◆ Excerpted records:
•••

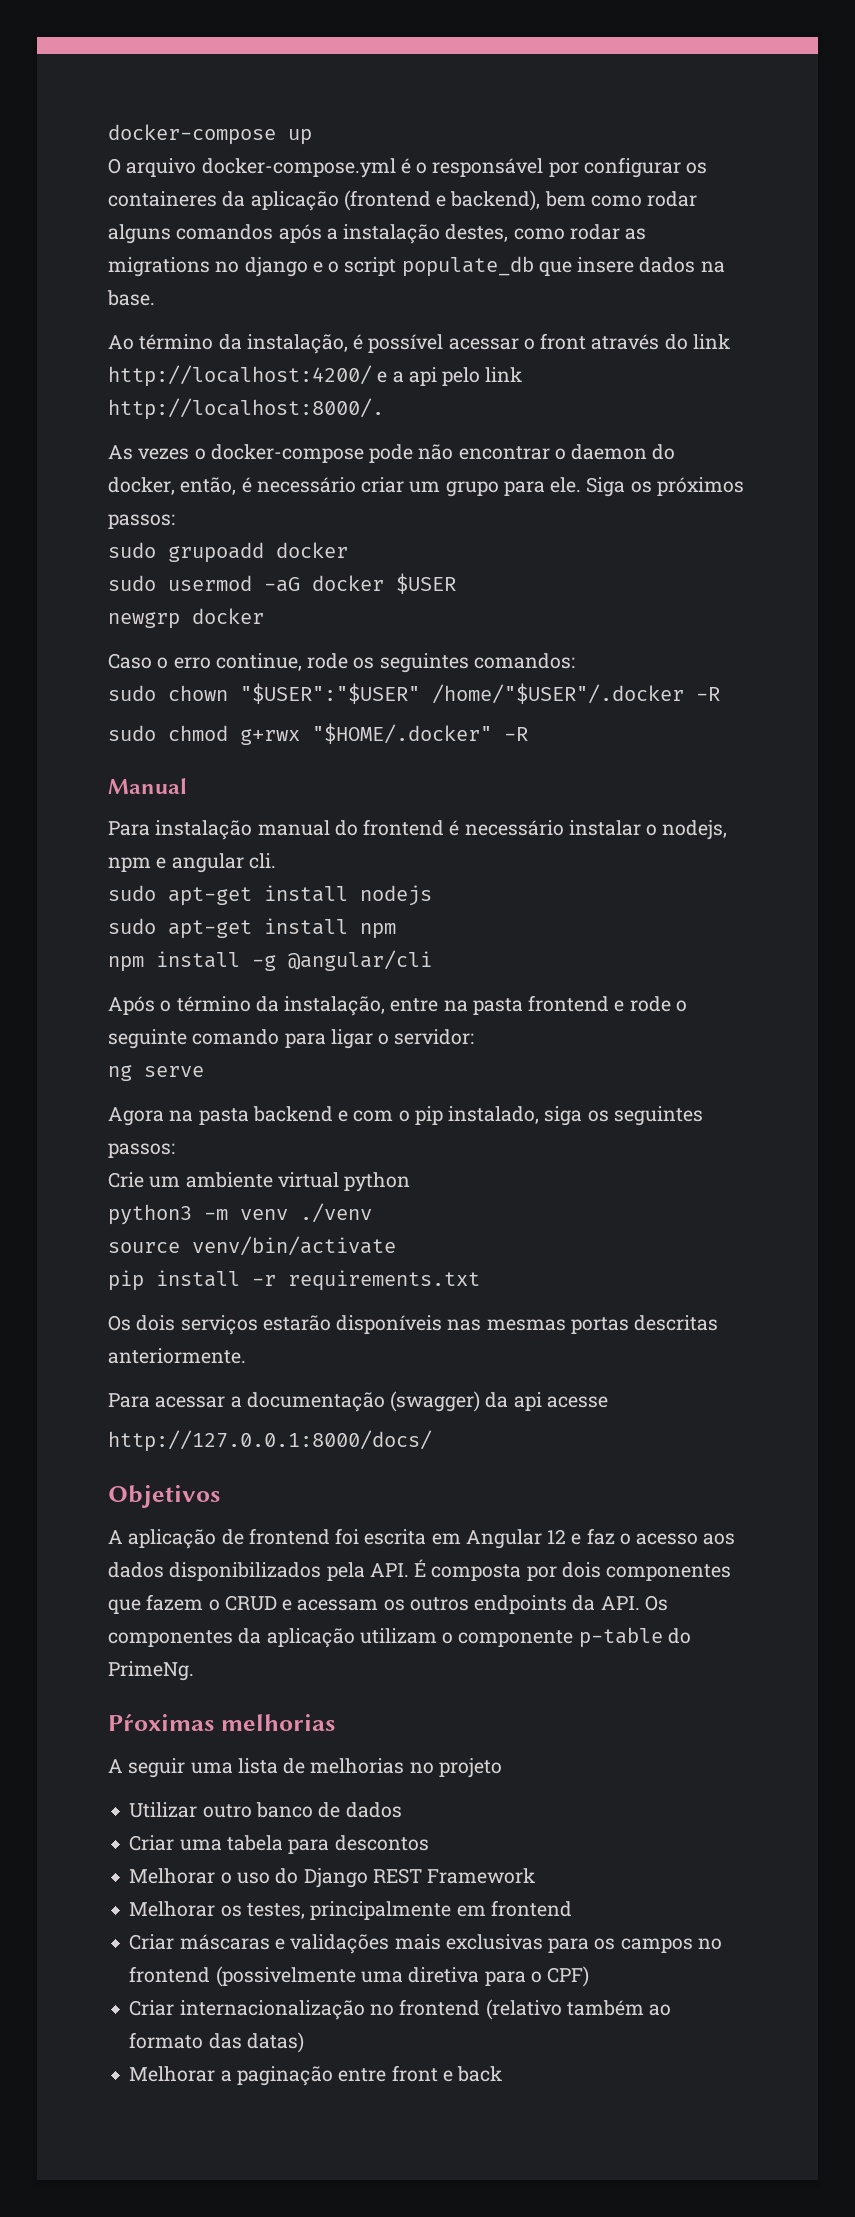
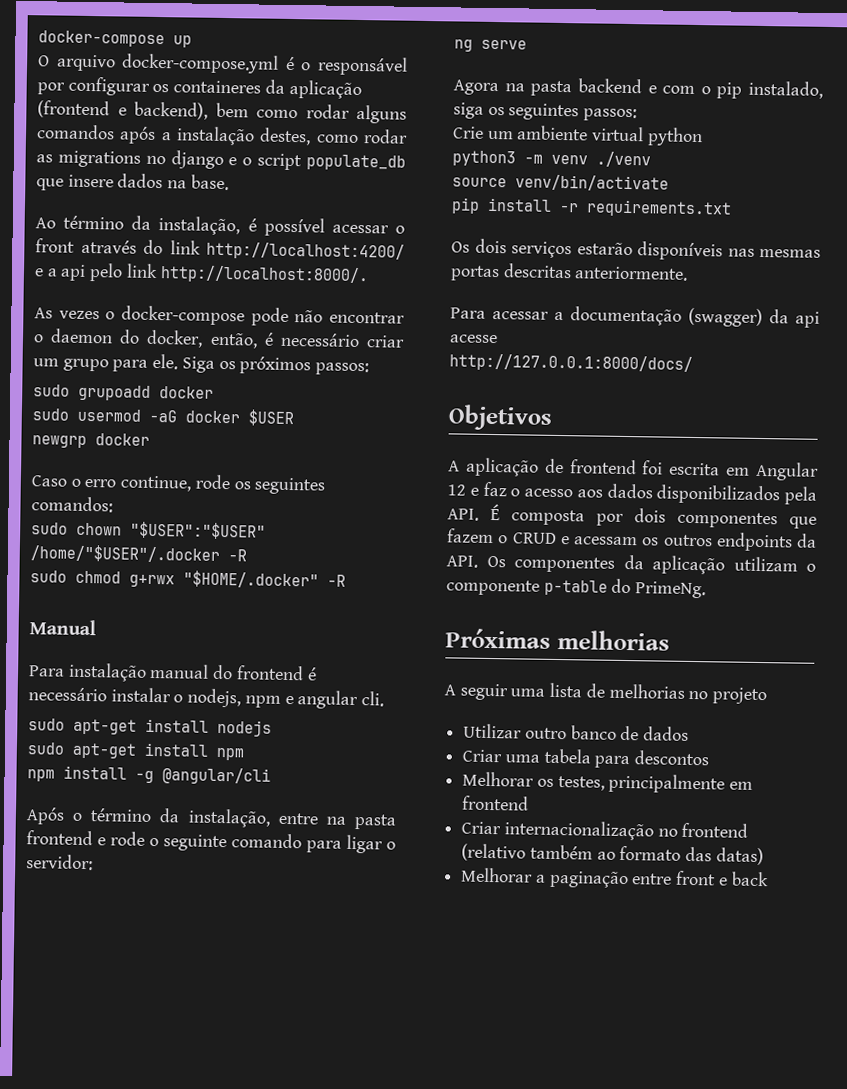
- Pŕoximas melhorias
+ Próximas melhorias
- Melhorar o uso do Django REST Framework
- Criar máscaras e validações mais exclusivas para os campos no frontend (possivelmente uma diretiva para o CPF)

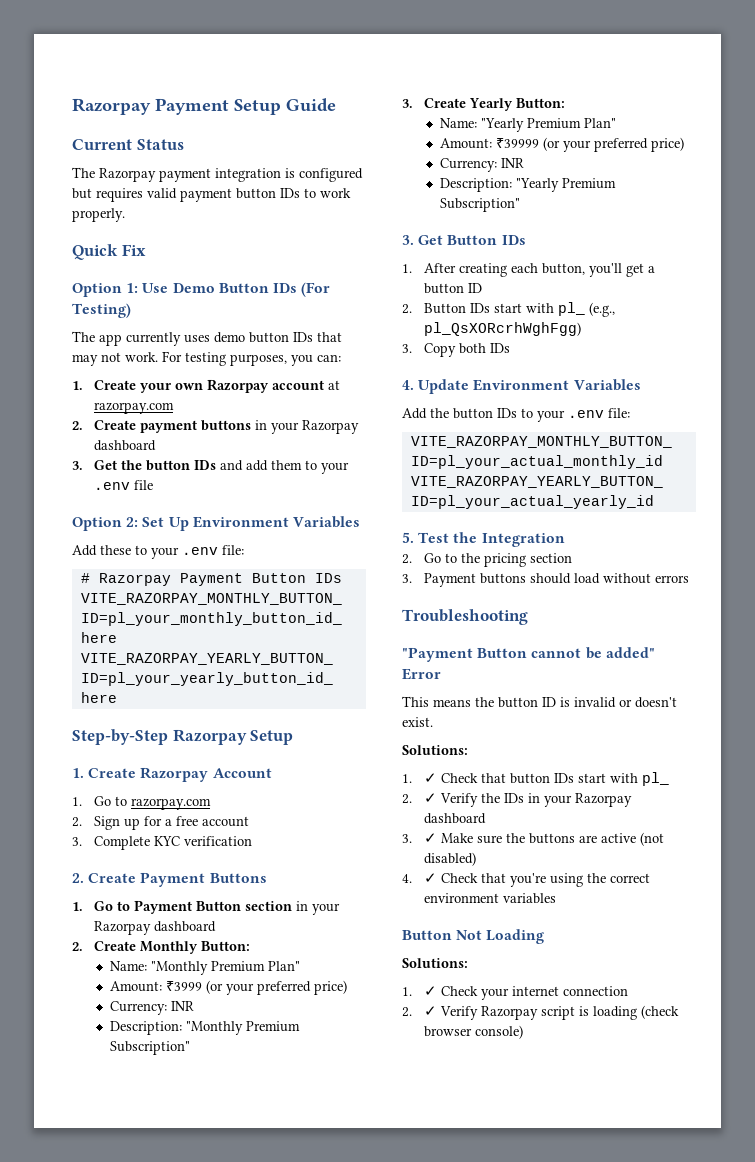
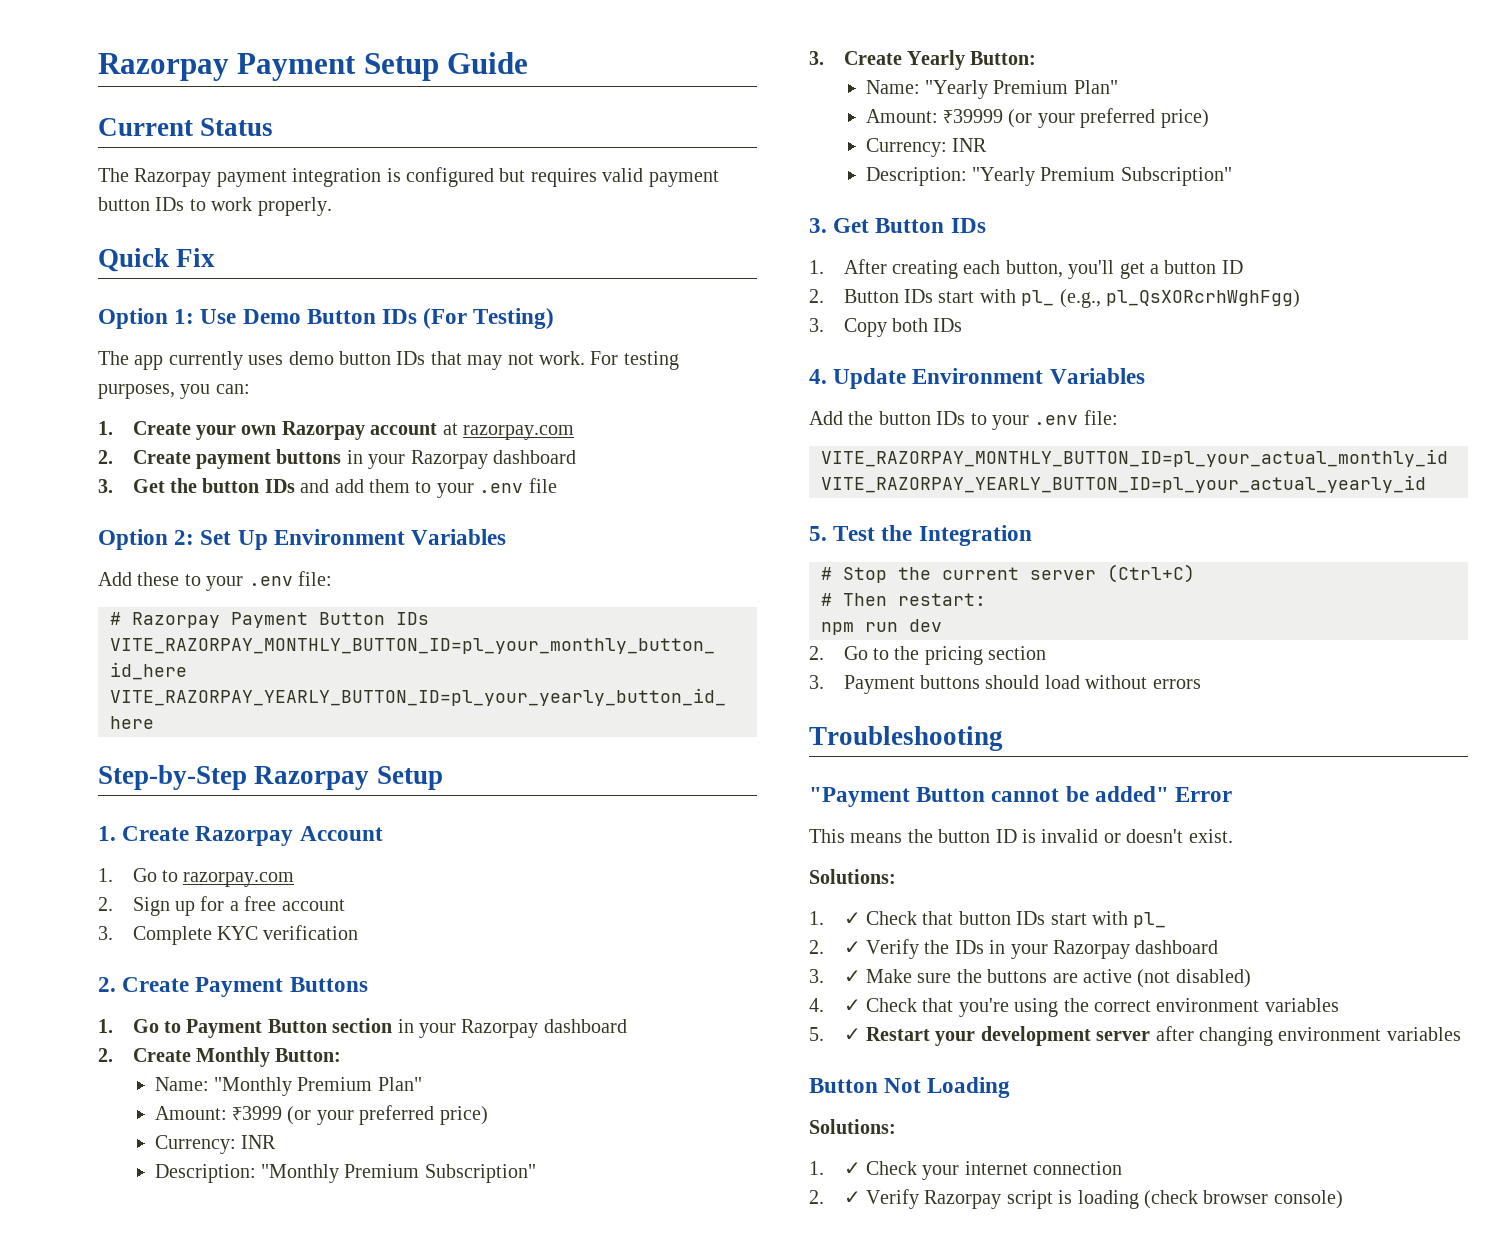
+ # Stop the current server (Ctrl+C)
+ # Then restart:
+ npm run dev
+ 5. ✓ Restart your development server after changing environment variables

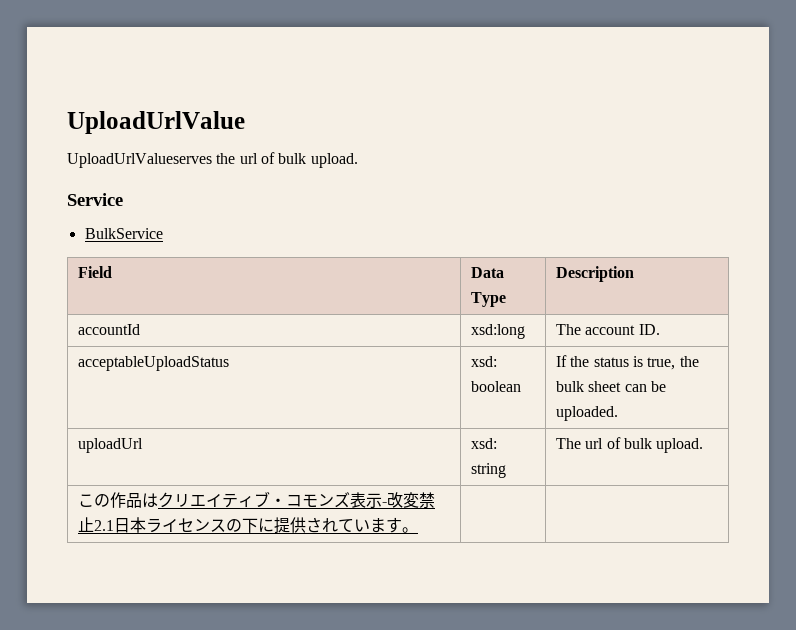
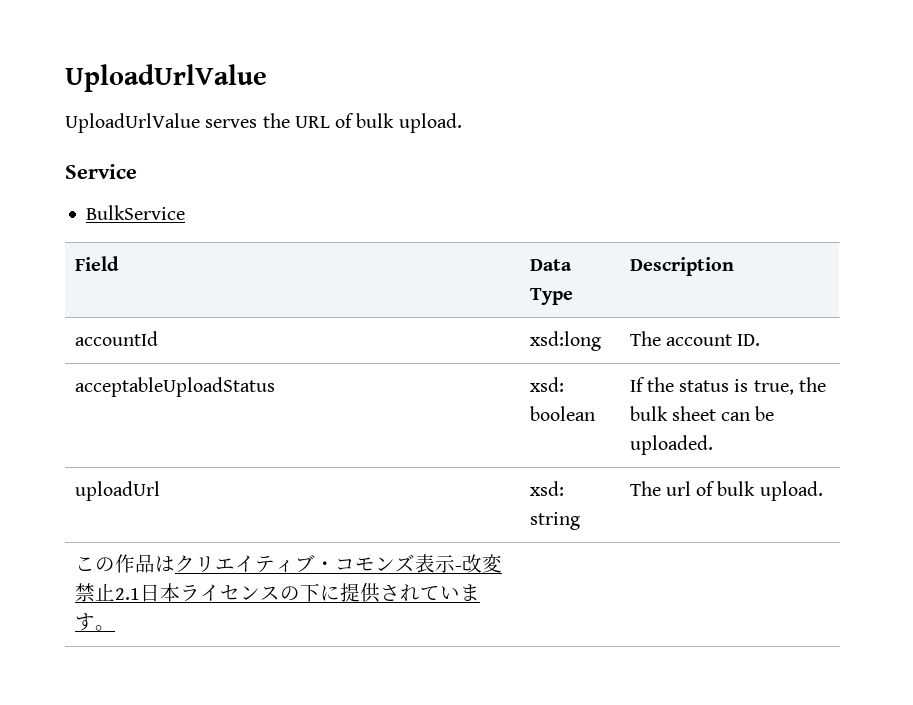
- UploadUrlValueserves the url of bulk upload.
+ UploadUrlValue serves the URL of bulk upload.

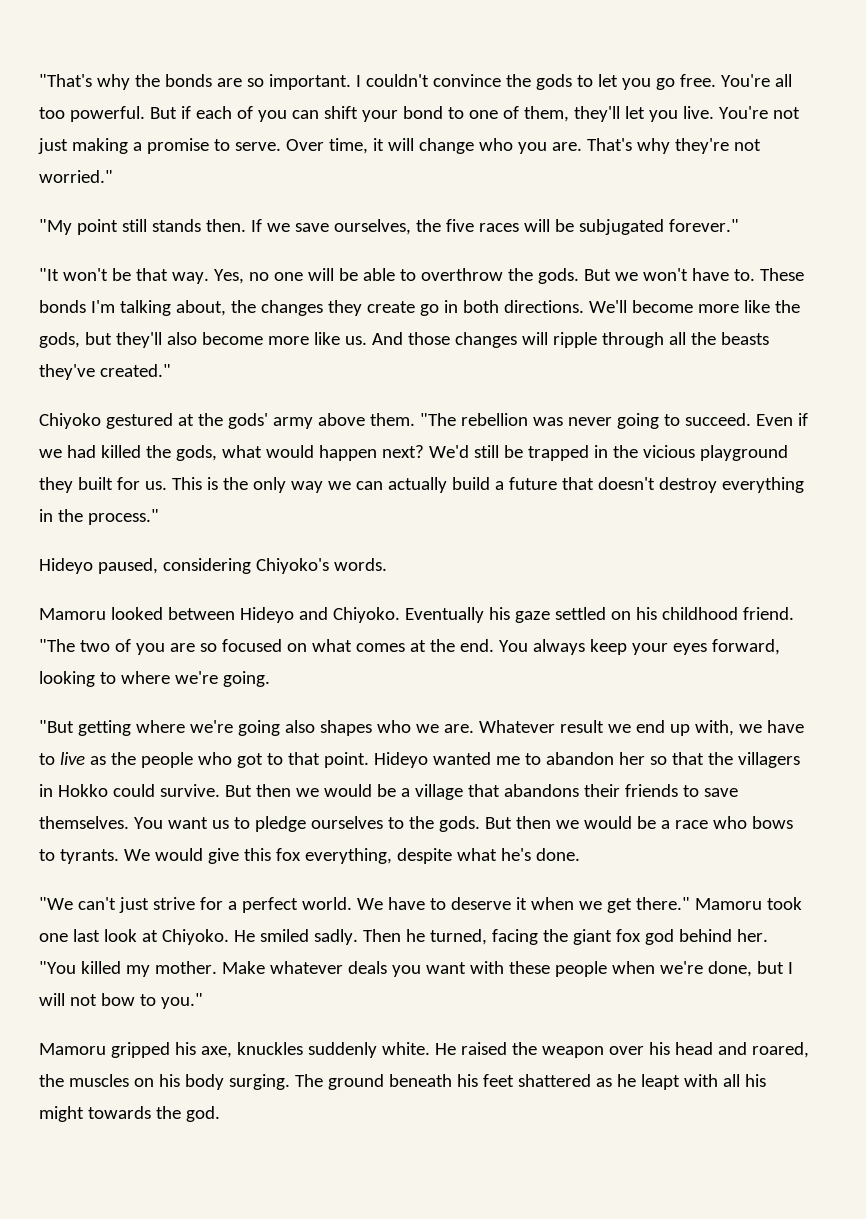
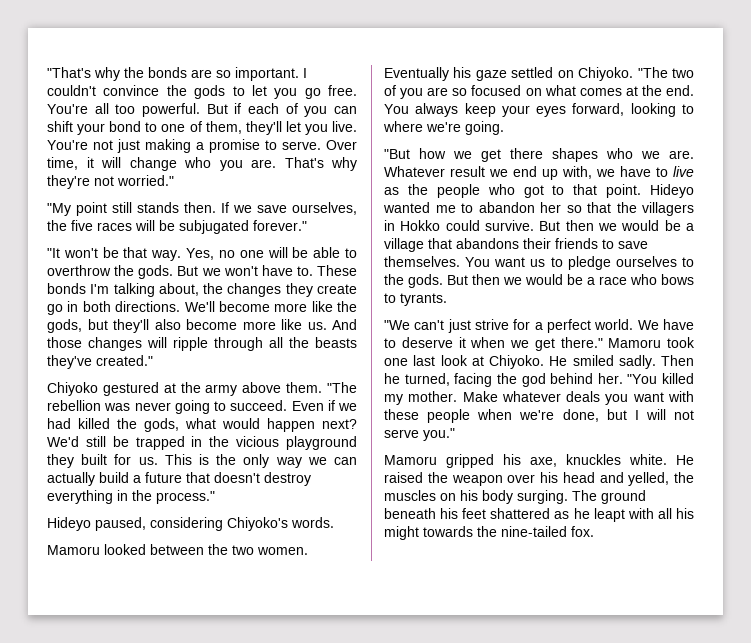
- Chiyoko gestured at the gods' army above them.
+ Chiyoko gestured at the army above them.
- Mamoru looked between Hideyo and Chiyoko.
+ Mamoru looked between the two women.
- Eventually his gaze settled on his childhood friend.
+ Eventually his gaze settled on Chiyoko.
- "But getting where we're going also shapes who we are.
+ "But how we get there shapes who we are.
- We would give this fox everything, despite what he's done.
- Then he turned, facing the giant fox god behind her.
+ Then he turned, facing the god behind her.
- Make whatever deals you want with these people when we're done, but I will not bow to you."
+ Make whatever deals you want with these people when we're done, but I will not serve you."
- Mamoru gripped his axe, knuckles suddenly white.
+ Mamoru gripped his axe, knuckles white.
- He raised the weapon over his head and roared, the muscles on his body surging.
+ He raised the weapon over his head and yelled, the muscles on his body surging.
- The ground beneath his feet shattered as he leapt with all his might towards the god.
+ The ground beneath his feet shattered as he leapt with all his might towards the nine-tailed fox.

•••

◆ Problem: Collect from the data above every line that includes "surging".

◆ Result for this exercise:
- He raised the weapon over his head and roared, the muscles on his body surging.
+ He raised the weapon over his head and yelled, the muscles on his body surging.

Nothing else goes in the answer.